Exercise
The answer is a number and only a number: how many lines of the data include the string "PLATED"?

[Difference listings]
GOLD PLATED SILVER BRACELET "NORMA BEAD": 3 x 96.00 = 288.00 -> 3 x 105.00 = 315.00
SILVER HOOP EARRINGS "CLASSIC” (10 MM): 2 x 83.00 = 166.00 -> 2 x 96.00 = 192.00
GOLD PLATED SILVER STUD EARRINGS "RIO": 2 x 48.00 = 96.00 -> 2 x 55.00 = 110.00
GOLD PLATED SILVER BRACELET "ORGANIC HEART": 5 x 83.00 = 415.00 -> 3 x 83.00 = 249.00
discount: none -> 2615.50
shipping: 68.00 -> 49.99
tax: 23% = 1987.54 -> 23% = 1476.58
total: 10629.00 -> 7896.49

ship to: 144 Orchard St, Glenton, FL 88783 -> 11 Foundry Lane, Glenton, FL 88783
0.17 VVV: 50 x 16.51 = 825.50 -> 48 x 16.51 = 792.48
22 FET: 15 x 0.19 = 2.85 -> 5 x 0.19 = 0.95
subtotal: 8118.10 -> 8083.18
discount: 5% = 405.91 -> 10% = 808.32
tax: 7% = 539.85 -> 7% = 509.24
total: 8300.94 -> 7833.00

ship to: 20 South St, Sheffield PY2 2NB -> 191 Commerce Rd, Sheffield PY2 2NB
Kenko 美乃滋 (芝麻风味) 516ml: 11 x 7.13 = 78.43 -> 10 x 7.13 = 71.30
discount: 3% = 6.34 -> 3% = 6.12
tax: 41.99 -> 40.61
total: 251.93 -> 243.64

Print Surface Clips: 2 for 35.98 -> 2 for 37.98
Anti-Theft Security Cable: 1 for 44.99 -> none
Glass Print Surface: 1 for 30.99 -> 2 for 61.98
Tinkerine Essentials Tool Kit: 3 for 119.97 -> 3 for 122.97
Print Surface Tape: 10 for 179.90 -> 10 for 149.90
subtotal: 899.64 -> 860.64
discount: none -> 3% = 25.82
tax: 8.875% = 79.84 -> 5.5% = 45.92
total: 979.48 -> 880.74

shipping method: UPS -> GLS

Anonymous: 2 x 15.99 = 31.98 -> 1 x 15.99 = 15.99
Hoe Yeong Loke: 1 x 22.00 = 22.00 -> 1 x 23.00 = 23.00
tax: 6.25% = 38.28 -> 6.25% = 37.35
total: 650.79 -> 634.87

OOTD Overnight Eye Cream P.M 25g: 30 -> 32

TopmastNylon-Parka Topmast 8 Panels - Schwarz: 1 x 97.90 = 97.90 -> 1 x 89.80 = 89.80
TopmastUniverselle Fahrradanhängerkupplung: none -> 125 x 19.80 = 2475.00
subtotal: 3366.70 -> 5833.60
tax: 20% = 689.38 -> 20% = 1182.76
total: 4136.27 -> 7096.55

Response for this exercise
3